[Exercise description]: Copy every line that holds the string "nilai" from the data below.

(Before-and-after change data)
BEGIN

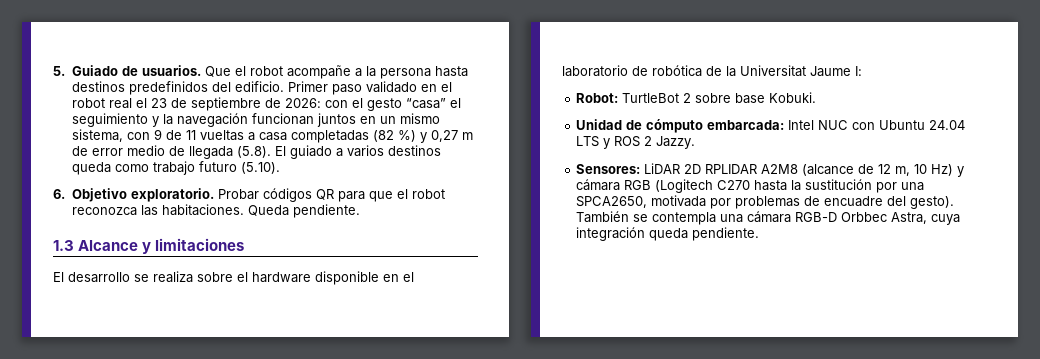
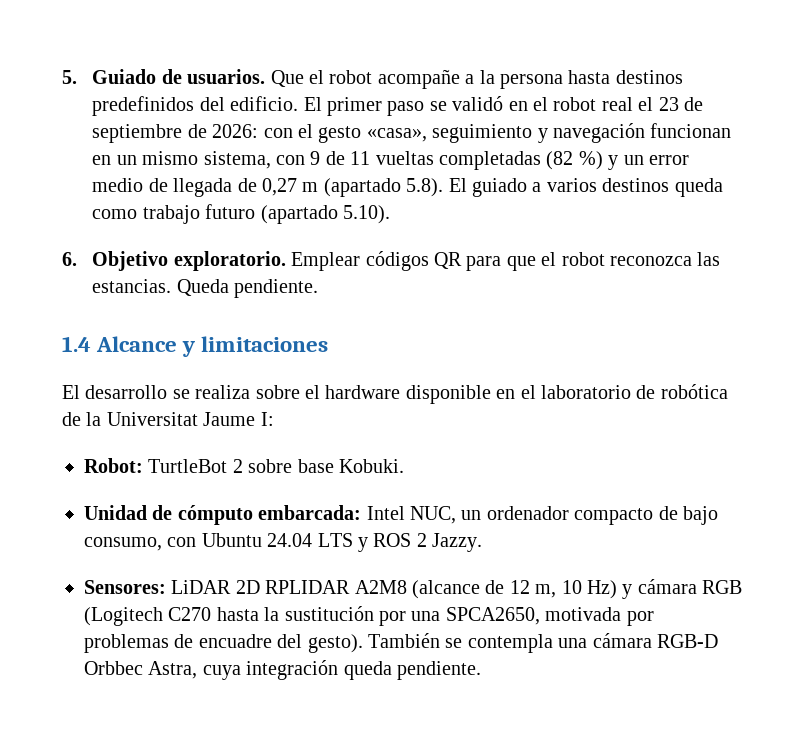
- Primer paso validado en el robot real el 23 de septiembre de 2026: con el gesto “casa” el seguimiento y la navegación funcionan juntos en un mismo sistema, con 9 de 11 vueltas a casa completadas (82 %) y 0,27 m de error medio de llegada (5.8). El guiado a varios destinos queda como trabajo futuro (5.10).
+ El primer paso se validó en el robot real el 23 de septiembre de 2026: con el gesto «casa», seguimiento y navegación funcionan en un mismo sistema, con 9 de 11 vueltas completadas (82 %) y un error medio de llegada de 0,27 m (apartado 5.8). El guiado a varios destinos queda como trabajo futuro (apartado 5.10).
- Probar códigos QR para que el robot reconozca las habitaciones.
+ Emplear códigos QR para que el robot reconozca las estancias.
- 1.3 Alcance y limitaciones
+ 1.4 Alcance y limitaciones
- Unidad de cómputo embarcada: Intel NUC con Ubuntu 24.04 LTS y ROS 2 Jazzy.
+ Unidad de cómputo embarcada: Intel NUC, un ordenador compacto de bajo consumo, con Ubuntu 24.04 LTS y ROS 2 Jazzy.

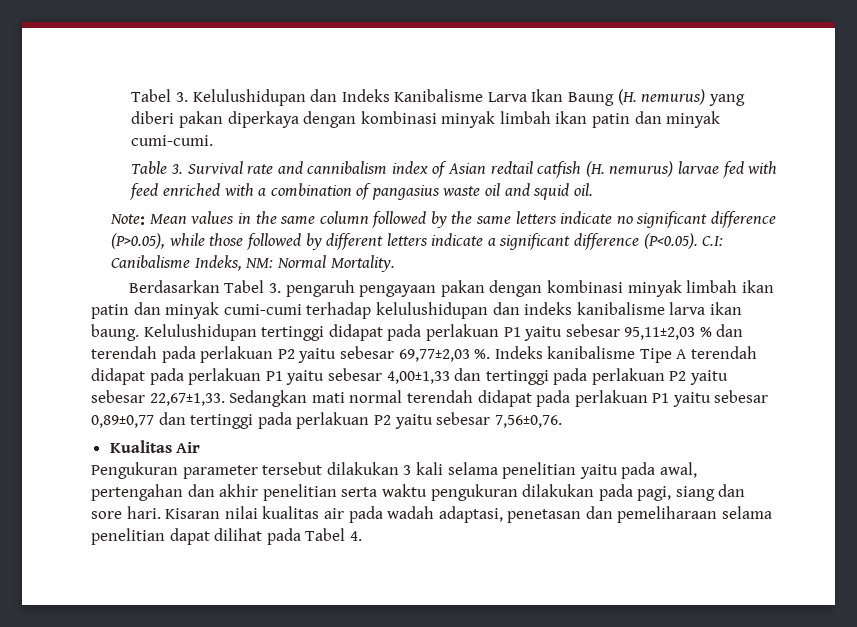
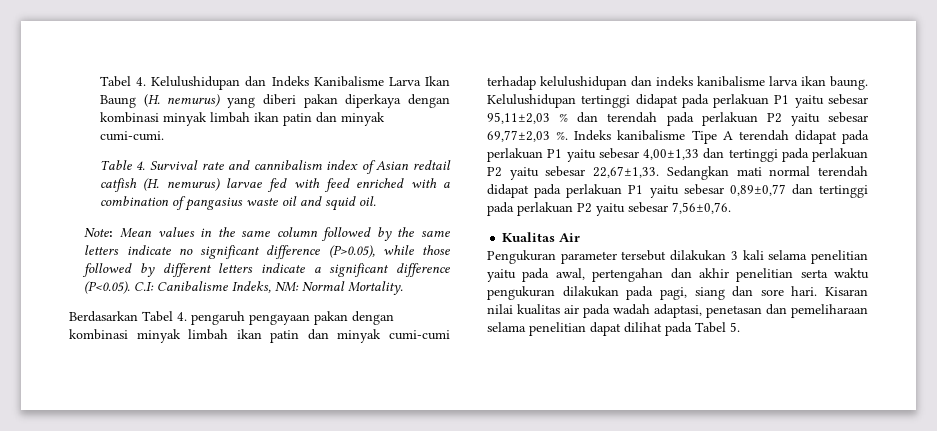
- Tabel 3. Kelulushidupan dan Indeks Kanibalisme Larva Ikan Baung (H. nemurus) yang diberi pakan diperkaya dengan kombinasi minyak limbah ikan patin dan minyak cumi-cumi.
+ Tabel 4. Kelulushidupan dan Indeks Kanibalisme Larva Ikan Baung (H. nemurus) yang diberi pakan diperkaya dengan kombinasi minyak limbah ikan patin dan minyak cumi-cumi.
- Table 3. Survival rate and cannibalism index of Asian redtail catfish (H. nemurus) larvae fed with feed enriched with a combination of pangasius waste oil and squid oil.
+ Table 4. Survival rate and cannibalism index of Asian redtail catfish (H. nemurus) larvae fed with feed enriched with a combination of pangasius waste oil and squid oil.
- Berdasarkan Tabel 3. pengaruh pengayaan pakan dengan kombinasi minyak limbah ikan patin dan minyak cumi-cumi terhadap kelulushidupan dan indeks kanibalisme larva ikan baung.
+ Berdasarkan Tabel 4. pengaruh pengayaan pakan dengan kombinasi minyak limbah ikan patin dan minyak cumi-cumi terhadap kelulushidupan dan indeks kanibalisme larva ikan baung.
- Kisaran nilai kualitas air pada wadah adaptasi, penetasan dan pemeliharaan selama penelitian dapat dilihat pada Tabel 4.
+ Kisaran nilai kualitas air pada wadah adaptasi, penetasan dan pemeliharaan selama penelitian dapat dilihat pada Tabel 5.

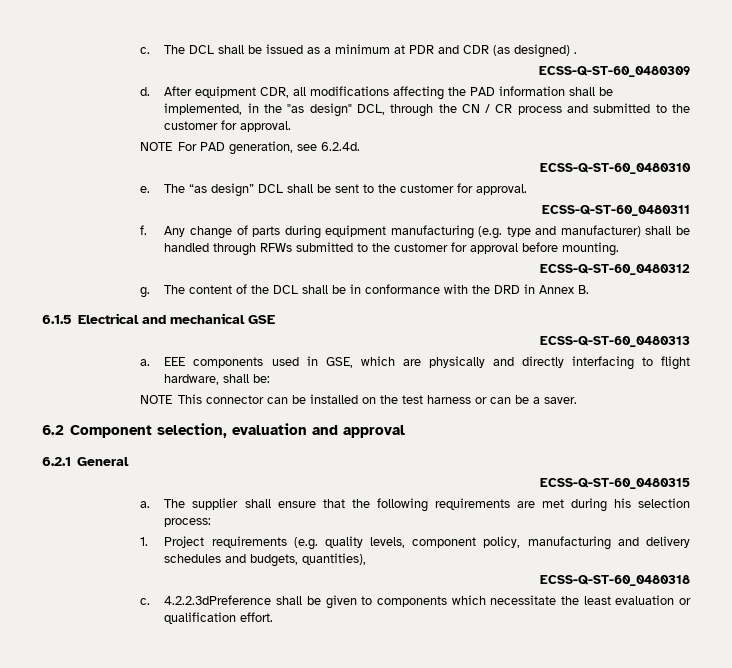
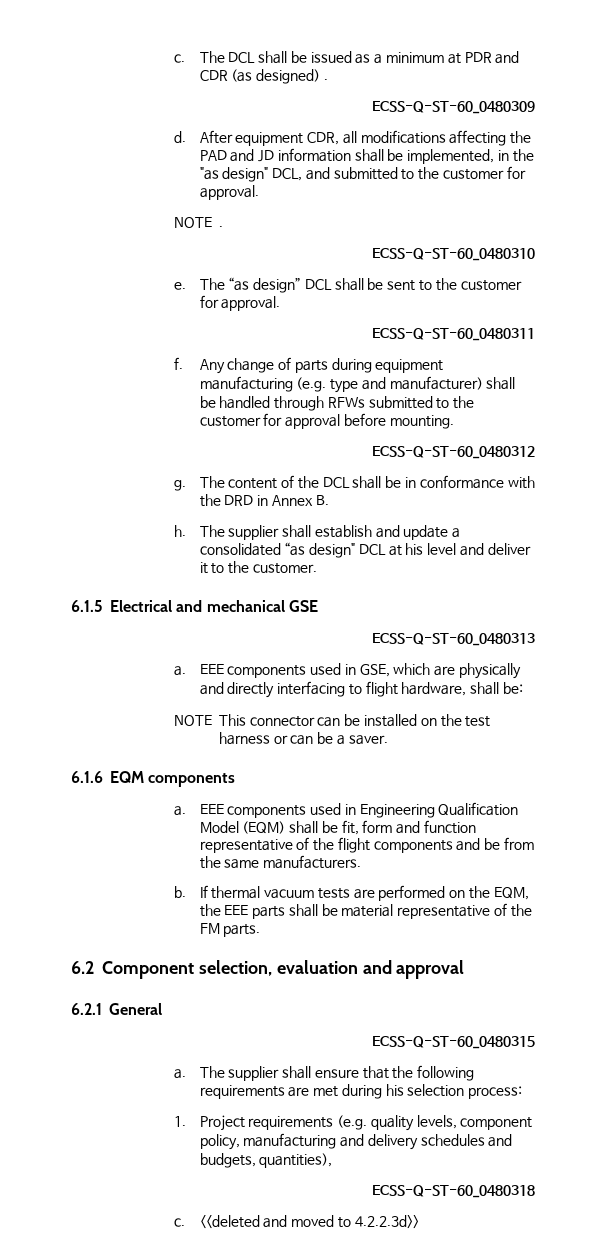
- After equipment CDR, all modifications affecting the PAD information shall be implemented, in the "as design" DCL, through the CN / CR process and submitted to the customer for approval.
+ After equipment CDR, all modifications affecting the PAD and JD information shall be implemented, in the "as design" DCL, and submitted to the customer for approval.
- NOTE For PAD generation, see 6.2.4d.
+ NOTE .
+ h. The supplier shall establish and update a consolidated “as design" DCL at his level and deliver it to the customer.
+ 6.1.6 EQM components
+ a. EEE components used in Engineering Qualification Model (EQM) shall be fit, form and function representative of the flight components and be from the same manufacturers.
+ b. If thermal vacuum tests are performed on the EQM, the EEE parts shall be material representative of the FM parts.
- 4.2.2.3dPreference shall be given to components which necessitate the least evaluation or qualification effort.
+ <<deleted and moved to 4.2.2.3d>>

END

[Answer to the problem]:
- Kisaran nilai kualitas air pada wadah adaptasi, penetasan dan pemeliharaan selama penelitian dapat dilihat pada Tabel 4.
+ Kisaran nilai kualitas air pada wadah adaptasi, penetasan dan pemeliharaan selama penelitian dapat dilihat pada Tabel 5.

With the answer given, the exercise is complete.